Not that it mattered much to Des that her room had been kept as if waiting for her return.
“Uh, thanks.” She bit her lip and sighed, too. “Look, Nathan—”
“I take it George is dead?” Nathan cut her off, looking at Ruby. He frowned, looking vaguely perturbed for the first time in the eight years Des had known him. “You reek of his blood and of silver nitrate. And this one smells of his Death-right.”
Des hung her head for a moment then met Nathan’s eyes, straightening her posture and bearing up under his scrutiny and, no doubt, judgment. Nathan had been part of the Tribunal that had decided to entrust her with George’s life. He’d been one of the yea votes that had talked down the nays. At the time, that had floored Des, and even two-plus years later, still did.
“Yes. Whoever it was, sent a Hume assassin with a nitrate gun after him. Before he died, George swore me to her.”
“Another Geas.” Nathan nodded, then he snapped his dark eyes back to Des. “That would be his way. Did he say why he chose this particular Hume to be his heir-apparent?”
I think it may have been his idea of a joke, Des thought, but didn’t say. After all, Nathan hadn’t asked for her opinion. “He said she came to read to him, sometimes. And I’ve smelled her scent in his apartment more than once over the past year or so.” Shrugging, Des turned and entered her old room, not stopping till she was laying Ruby in her bed, on top of the patchwork coverlet Phil had made for her way back when.
After a few moments of not knowing what to do next, Des tugged the coverlet out from under Ruby, who’d curled into a fetal position, and threw it over her. Des would’ve tucked her in, too, if she’d known how. It was one of those things Des’s own mother had done for her, once upon a childhood. But unfortunately she’d never taught Des the how of it before she’d died. Of that and a great many other things.
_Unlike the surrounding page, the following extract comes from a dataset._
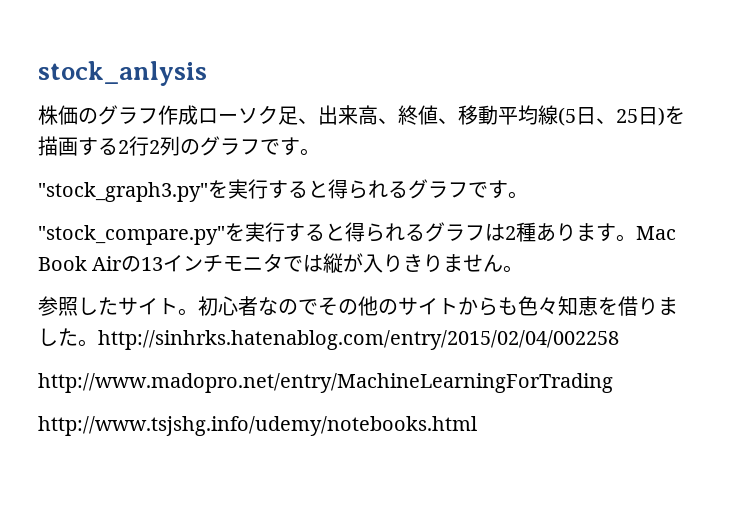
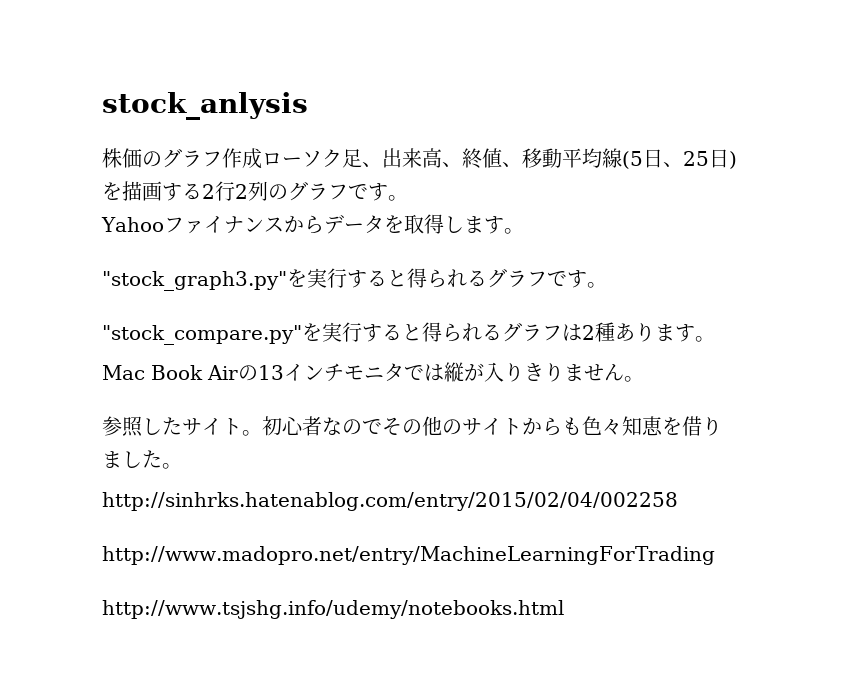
(320, 152) none -> [101,214,524,234] // Yahooファイナンスからデータを取得します。
(636, 238) none -> (715, 339) //
(98, 343) none -> (182, 466) //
She sensed Nathan lingering in the doorway behind her.
“There are those on the Council who’ll want your throat for this,” he said finally, and for once, he didn’t sound offhanded. He sounded grave. “George’s Geas tying you to this Human pro
bably saved your life. For as long as she lives, anyway,” he added.
Looking at the moaning, limp, fevered girl in her bed, Des sighed again. “Fan-damn-tastic.”
“Did the assassin say who sent him before you dispatched him?”
Gritting her teeth, Des glanced at Nathan, catching a strange look on his saturnine face. As usual, she couldn’t read it. “It was either kill him or let him kill the girl. So he didn’t get to say a damn thing. Something else the Council can crucify me for.”
“Mm. I’ll have Angus lead a cleaning crew to George’s apartment and yours.”
“And to the alley between the warehouses on Van Allen and 40th Avenues. There’s another assassin there. This one was a Loup.” Des paused. “I’m pretty sure she was sent as back-up in case the first assassin fucked up.”
Nathan hmmed. “Whoever sent them really went all out to end George’s line.”
Des nodded, and silence fell between them again, but it was loud. That silence tsked and took Des to task in Nathan’s off-hand tones.
His gaze was, as always, impenetrable—obsidian upon which to break oneself.
He looked at Ruby again with what Des could have sworn was genuine curiosity. He approached the bed.
“The other Alphas will be distressed, to say the least. Several of them had hopes of replacing George as Dyre.” He reached out to touch the already fading scar at the junction of Ruby’s neck and her left shoulder. Without thinking, Des interposed herself between them, slapping his hand away and growling low in her throat.
Nathan smiled his thin smile again and made no further attempt to examine Ruby’s scar.
“Very well,” he said simply, his voice rich with what was probably suppressed laughter. Of course, he was amused. After over a century of living and killing when the need arose, Des probably posed no real threat to him. In a contest between the two of them, despite her own prowess in a fight, Des knew she would likely die.